▸ Exercise objective: Below, find the line containing "19px; margin-bottom: 5px;" and the line containing "<div>умершего</div>"; reproduce exactly those two and every line between them, omitting pictures.

▸ Dataset entries:
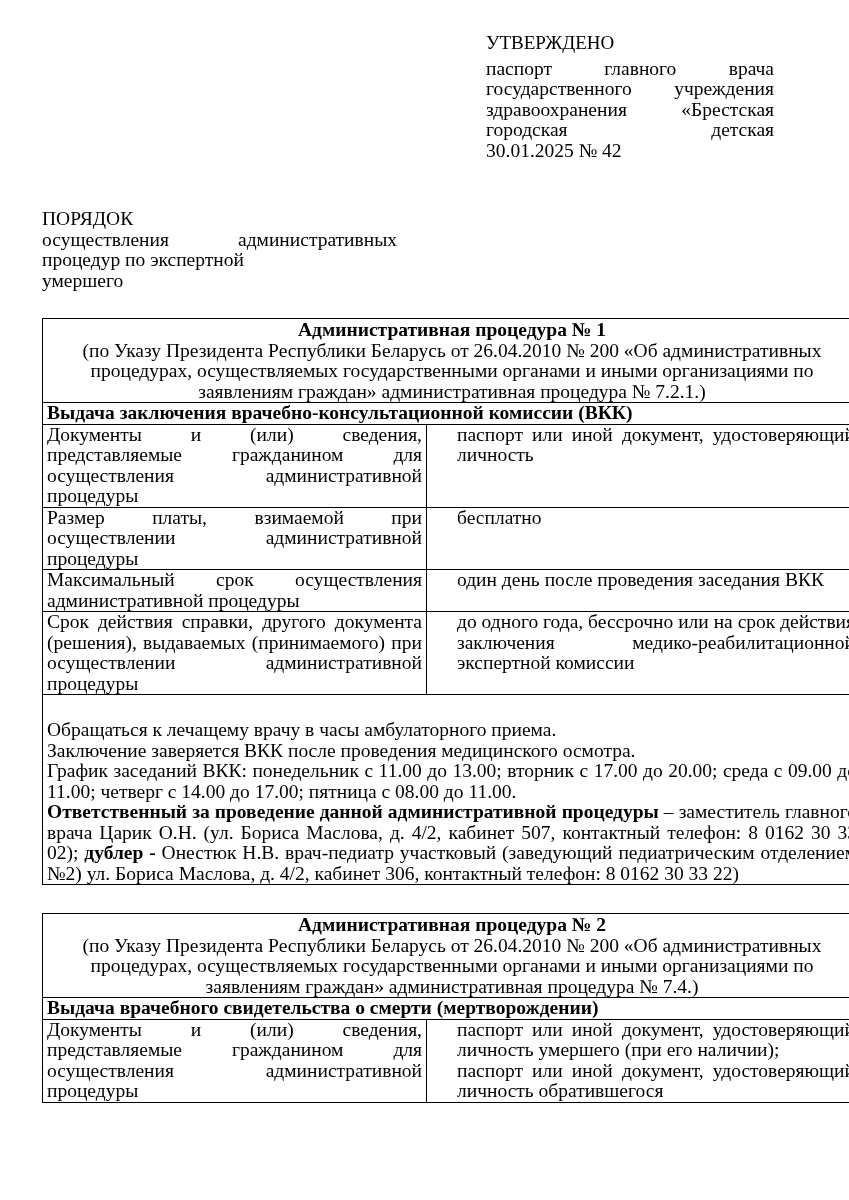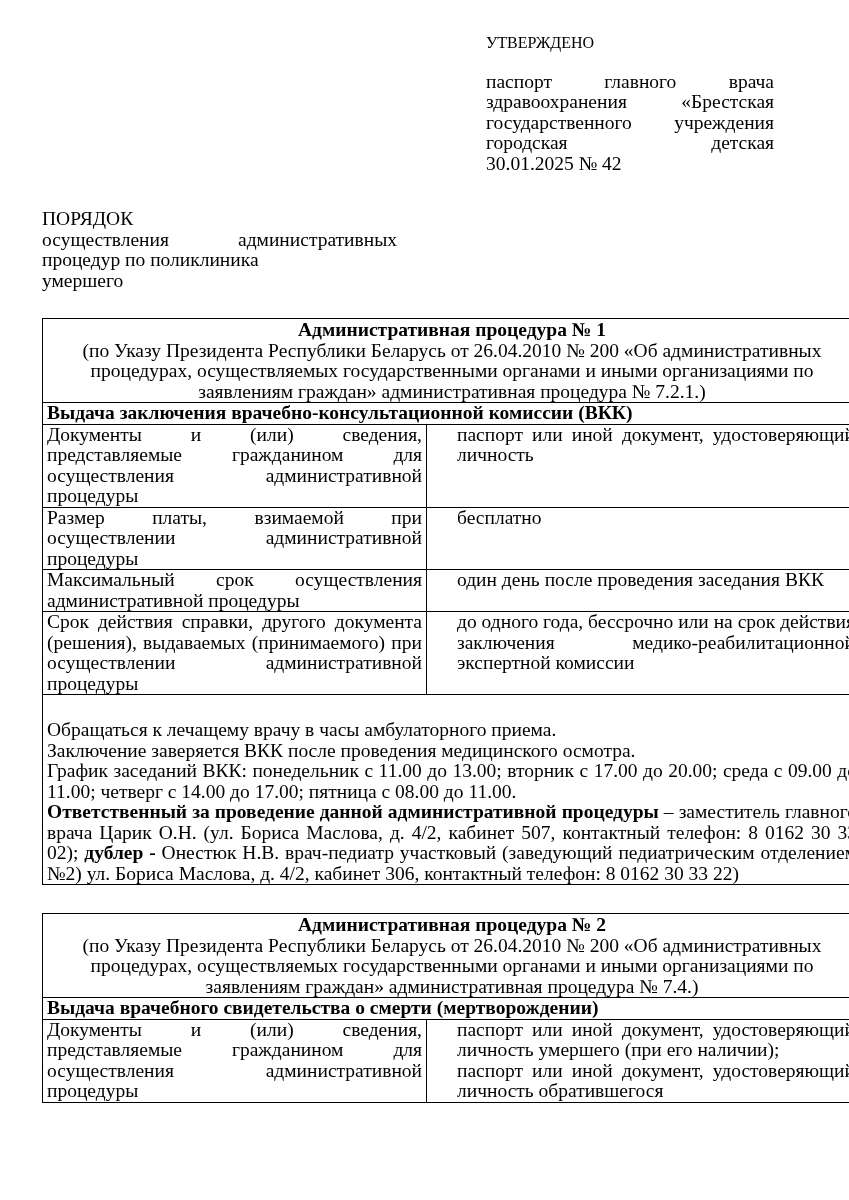--- a/index.html
+++ b/index.html
@@ -13,7 +13,7 @@
   }
   .approve .line { display: block; }
   .approve .just { text-align: justify; text-align-last: justify; }
-  .approve .title { font-size: 16px; margin-bottom: 18px; }
+  .approve .title { font-size: 19px; margin-bottom: 5px; }
   .order {
     position: absolute; left: 42px; top: 209px; width: 355px;
   }

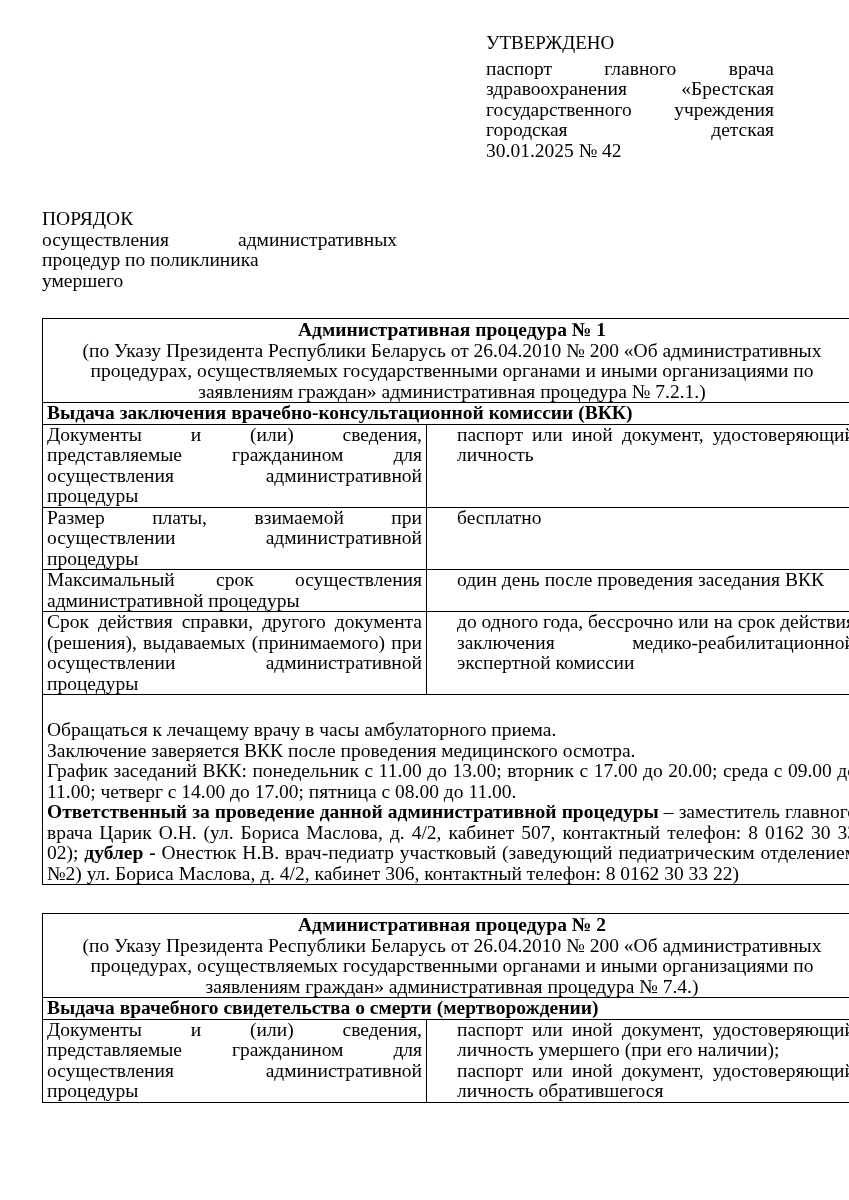--- a/index.html
+++ b/index.html
@@ -41,8 +41,8 @@
 <div class="approve">
   <span class="line title">УТВЕРЖДЕНО</span>
   <span class="line just">паспорт главного врача</span>
+  <span class="line just">государственного учреждения</span>
   <span class="line just">здравоохранения «Брестская</span>
-  <span class="line just">государственного учреждения</span>
   <span class="line just">городская детская</span>
   <span class="line">30.01.2025 № 42</span>
 </div>

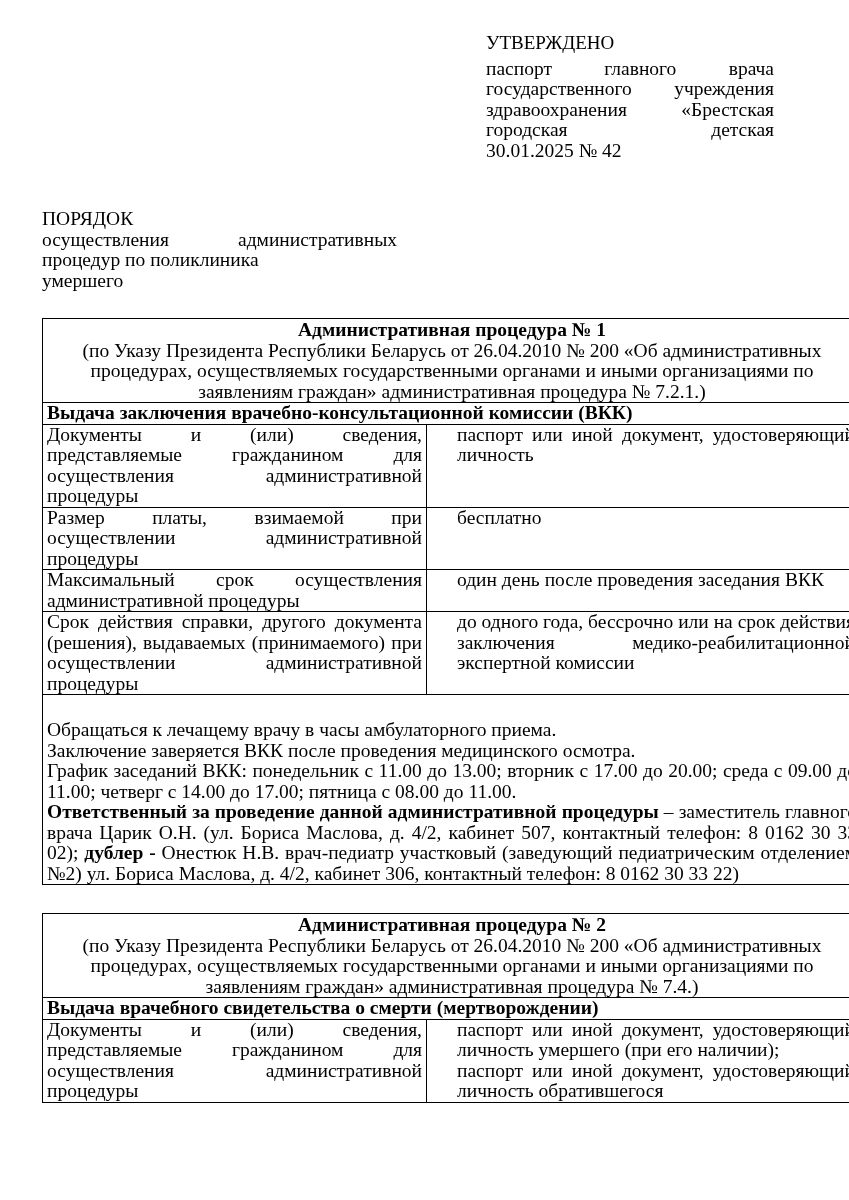--- a/index.html
+++ b/index.html
@@ -50,7 +50,7 @@
 <div class="order">
   <div>ПОРЯДОК</div>
   <div class="just">осуществления административных</div>
-  <div>процедур по поликлиника</div>
+  <div>процедур по экспертной</div>
   <div>умершего</div>
 </div>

▸ Answer section:
+  .approve .title { font-size: 19px; margin-bottom: 5px; }
   .order {
     position: absolute; left: 42px; top: 209px; width: 355px;
   }

--- a/index.html
+++ b/index.html
@@ -41,8 +41,8 @@
 <div class="approve">
   <span class="line title">УТВЕРЖДЕНО</span>
   <span class="line just">паспорт главного врача</span>
+  <span class="line just">государственного учреждения</span>
   <span class="line just">здравоохранения «Брестская</span>
-  <span class="line just">государственного учреждения</span>
   <span class="line just">городская детская</span>
   <span class="line">30.01.2025 № 42</span>
 </div>

--- a/index.html
+++ b/index.html
@@ -50,7 +50,7 @@
 <div class="order">
   <div>ПОРЯДОК</div>
   <div class="just">осуществления административных</div>
-  <div>процедур по поликлиника</div>
+  <div>процедур по экспертной</div>
   <div>умершего</div>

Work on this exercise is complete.